Supplied data START
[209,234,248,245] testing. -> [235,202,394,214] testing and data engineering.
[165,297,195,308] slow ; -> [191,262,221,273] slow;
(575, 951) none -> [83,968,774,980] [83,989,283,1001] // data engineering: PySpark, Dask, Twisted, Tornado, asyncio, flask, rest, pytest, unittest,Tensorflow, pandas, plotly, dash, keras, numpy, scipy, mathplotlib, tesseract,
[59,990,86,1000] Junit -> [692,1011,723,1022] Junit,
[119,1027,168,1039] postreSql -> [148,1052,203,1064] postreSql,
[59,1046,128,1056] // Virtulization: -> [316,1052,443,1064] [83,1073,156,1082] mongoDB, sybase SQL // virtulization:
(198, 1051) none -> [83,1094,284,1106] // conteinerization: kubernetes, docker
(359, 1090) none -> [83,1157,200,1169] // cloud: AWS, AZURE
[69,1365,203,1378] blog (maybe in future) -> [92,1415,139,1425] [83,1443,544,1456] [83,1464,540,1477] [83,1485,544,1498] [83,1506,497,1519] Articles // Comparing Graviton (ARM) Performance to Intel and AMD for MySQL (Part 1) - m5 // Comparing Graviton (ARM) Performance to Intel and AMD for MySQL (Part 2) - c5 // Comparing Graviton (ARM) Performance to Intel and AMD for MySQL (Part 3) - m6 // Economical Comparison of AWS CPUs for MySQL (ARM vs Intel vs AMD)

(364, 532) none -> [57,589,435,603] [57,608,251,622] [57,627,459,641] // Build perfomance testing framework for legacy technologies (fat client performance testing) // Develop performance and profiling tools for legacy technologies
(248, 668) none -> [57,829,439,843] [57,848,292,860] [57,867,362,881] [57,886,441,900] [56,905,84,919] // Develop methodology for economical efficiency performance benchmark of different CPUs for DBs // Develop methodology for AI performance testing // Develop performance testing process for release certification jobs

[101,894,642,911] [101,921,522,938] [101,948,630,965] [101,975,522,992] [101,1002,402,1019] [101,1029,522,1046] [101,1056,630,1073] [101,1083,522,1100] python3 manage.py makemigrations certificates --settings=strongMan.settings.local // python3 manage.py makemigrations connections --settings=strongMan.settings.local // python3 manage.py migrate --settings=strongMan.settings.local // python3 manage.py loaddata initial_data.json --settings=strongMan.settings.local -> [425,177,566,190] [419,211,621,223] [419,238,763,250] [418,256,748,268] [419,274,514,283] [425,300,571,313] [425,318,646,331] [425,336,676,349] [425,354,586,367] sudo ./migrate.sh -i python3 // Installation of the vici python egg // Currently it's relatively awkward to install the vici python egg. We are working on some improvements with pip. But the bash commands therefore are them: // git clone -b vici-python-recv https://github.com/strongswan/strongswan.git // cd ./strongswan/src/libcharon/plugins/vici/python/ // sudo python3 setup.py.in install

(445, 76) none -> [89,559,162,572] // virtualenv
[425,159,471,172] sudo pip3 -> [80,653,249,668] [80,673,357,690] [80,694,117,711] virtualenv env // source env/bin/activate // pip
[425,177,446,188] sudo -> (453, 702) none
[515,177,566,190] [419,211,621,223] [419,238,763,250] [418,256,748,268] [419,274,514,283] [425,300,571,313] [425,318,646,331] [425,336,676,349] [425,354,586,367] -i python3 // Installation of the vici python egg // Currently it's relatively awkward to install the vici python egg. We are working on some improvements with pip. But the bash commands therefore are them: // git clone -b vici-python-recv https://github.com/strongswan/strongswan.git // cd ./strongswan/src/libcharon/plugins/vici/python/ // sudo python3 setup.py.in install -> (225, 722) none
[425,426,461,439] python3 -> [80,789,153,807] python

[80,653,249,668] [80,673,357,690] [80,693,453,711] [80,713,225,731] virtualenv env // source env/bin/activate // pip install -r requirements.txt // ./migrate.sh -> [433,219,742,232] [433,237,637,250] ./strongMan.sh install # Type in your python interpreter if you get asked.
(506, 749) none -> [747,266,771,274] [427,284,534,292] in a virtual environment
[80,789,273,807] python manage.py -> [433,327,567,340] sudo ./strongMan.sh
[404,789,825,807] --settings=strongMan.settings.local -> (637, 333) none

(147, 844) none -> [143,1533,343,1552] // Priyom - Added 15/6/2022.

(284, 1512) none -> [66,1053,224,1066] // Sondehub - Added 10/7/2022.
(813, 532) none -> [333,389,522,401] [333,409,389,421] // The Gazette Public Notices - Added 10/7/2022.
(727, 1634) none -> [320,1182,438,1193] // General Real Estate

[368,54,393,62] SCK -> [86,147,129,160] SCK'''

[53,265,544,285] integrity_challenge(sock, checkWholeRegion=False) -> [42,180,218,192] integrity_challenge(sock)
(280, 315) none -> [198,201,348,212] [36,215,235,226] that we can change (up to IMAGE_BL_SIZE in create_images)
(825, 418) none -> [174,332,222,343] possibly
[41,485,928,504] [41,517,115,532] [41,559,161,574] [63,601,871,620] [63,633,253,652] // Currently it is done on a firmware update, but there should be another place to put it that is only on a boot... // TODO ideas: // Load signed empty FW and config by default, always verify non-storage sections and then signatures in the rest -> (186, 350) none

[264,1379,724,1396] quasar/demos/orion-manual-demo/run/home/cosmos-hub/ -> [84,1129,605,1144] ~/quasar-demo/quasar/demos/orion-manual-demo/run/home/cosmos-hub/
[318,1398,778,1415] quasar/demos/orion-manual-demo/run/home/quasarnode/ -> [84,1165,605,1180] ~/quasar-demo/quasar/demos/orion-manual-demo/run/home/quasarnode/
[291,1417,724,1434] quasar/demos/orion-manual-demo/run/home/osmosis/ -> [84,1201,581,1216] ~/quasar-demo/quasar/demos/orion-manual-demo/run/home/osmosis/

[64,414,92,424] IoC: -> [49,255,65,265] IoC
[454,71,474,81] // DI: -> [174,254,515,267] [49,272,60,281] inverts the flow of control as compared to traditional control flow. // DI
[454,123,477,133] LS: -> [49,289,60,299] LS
Supplied data END
▶ To do
When a line among the entries contains "demo", pull that line out.

▶ Result
[264,1379,724,1396] quasar/demos/orion-manual-demo/run/home/cosmos-hub/ -> [84,1129,605,1144] ~/quasar-demo/quasar/demos/orion-manual-demo/run/home/cosmos-hub/
[318,1398,778,1415] quasar/demos/orion-manual-demo/run/home/quasarnode/ -> [84,1165,605,1180] ~/quasar-demo/quasar/demos/orion-manual-demo/run/home/quasarnode/
[291,1417,724,1434] quasar/demos/orion-manual-demo/run/home/osmosis/ -> [84,1201,581,1216] ~/quasar-demo/quasar/demos/orion-manual-demo/run/home/osmosis/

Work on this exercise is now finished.